Many XR members have been active in supporting local community support initiatives, setting up neighbour support groups and WhatsApp links for self-isolating or vulnerable people, and behaving with care and compassion towards everyone in our community.

We have also noticed though how effective the emergency measures have been, achieving much that XR has been calling for in the face of the climate breakdown and ecological emergency.

The reductions in traffic, aviation, and manufacturing have given us all cleaner air and reduced greenhouse gases.

We’ve read how wildlife is responding to the reduced pollution, the quieter roads and cleaner seas.

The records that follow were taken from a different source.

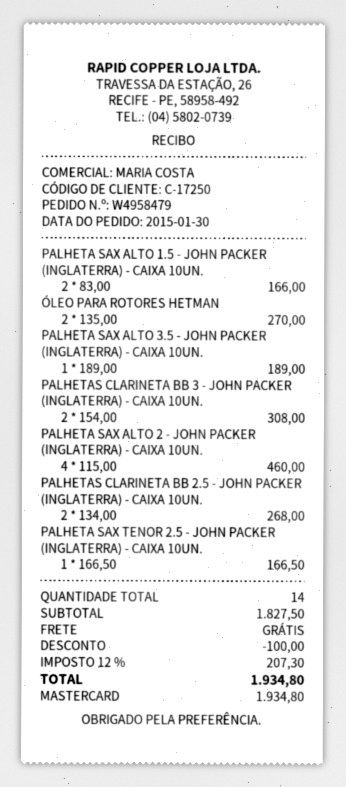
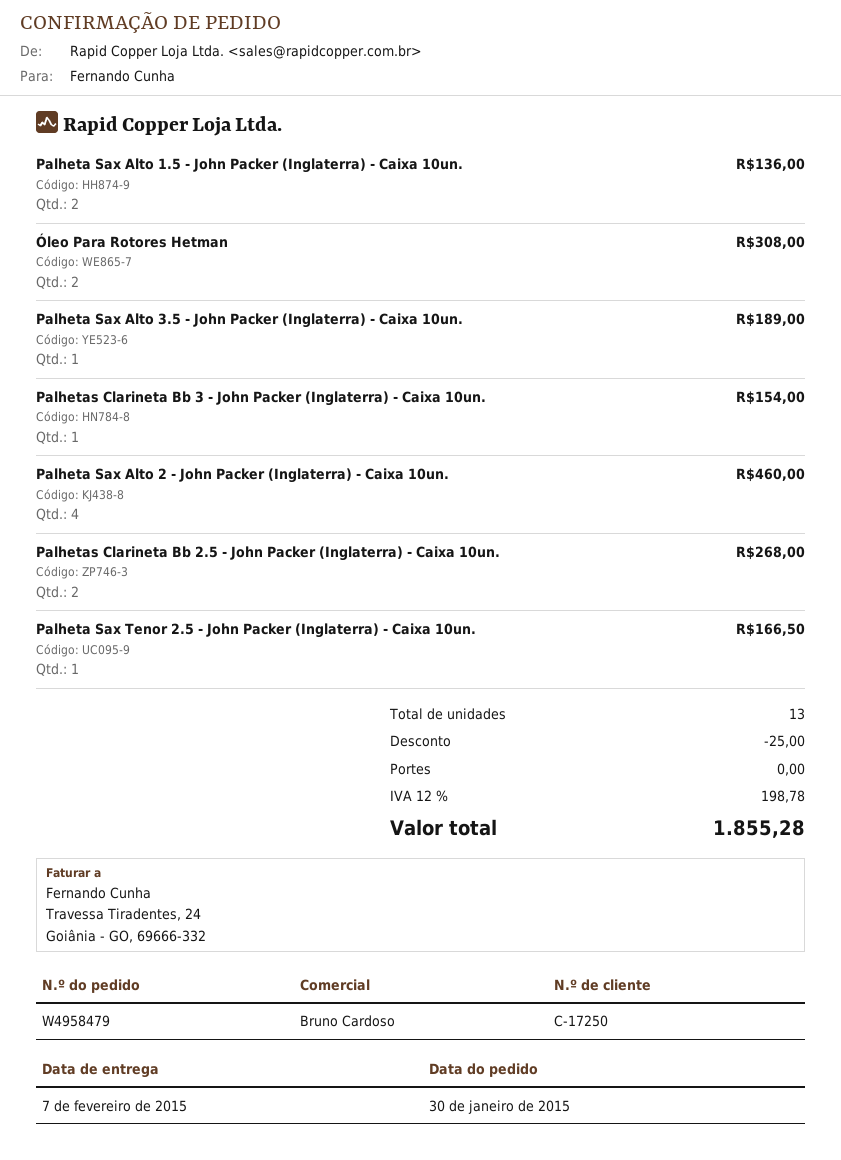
sales rep: MARIA COSTA -> Bruno Cardoso
PALHETA SAX ALTO 1.5 - JOHN PACKER (INGLATERRA) - CAIXA 10UN.: 2 for 166.00 -> 2 for 136.00
ÓLEO PARA ROTORES HETMAN: 2 for 270.00 -> 2 for 308.00
PALHETAS CLARINETA BB 3 - JOHN PACKER (INGLATERRA) - CAIXA 10UN.: 2 for 308.00 -> 1 for 154.00
total quantity: 14 -> 13
discount: 100.00 -> 25.00
tax: 12% = 207.30 -> 12% = 198.78
total: 1934.80 -> 1855.28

It is no disrespect to say we are facing an even greater emergency than Covid-19 in the effects of climate breakdown, and the accelerating loss of animal and plant life on our planet.

We are facing temperature rises that will lead to food shortages and famines; to ever more wildfires, storms and floods and to rising sea-levels which will result in millions of people worldwide becoming homeless refugees - some in the UK.

Food production and even clean water are under threat not just faraway but here in the UK.

A year ago Parliament declared a Climate Emergency but there has been little government action since.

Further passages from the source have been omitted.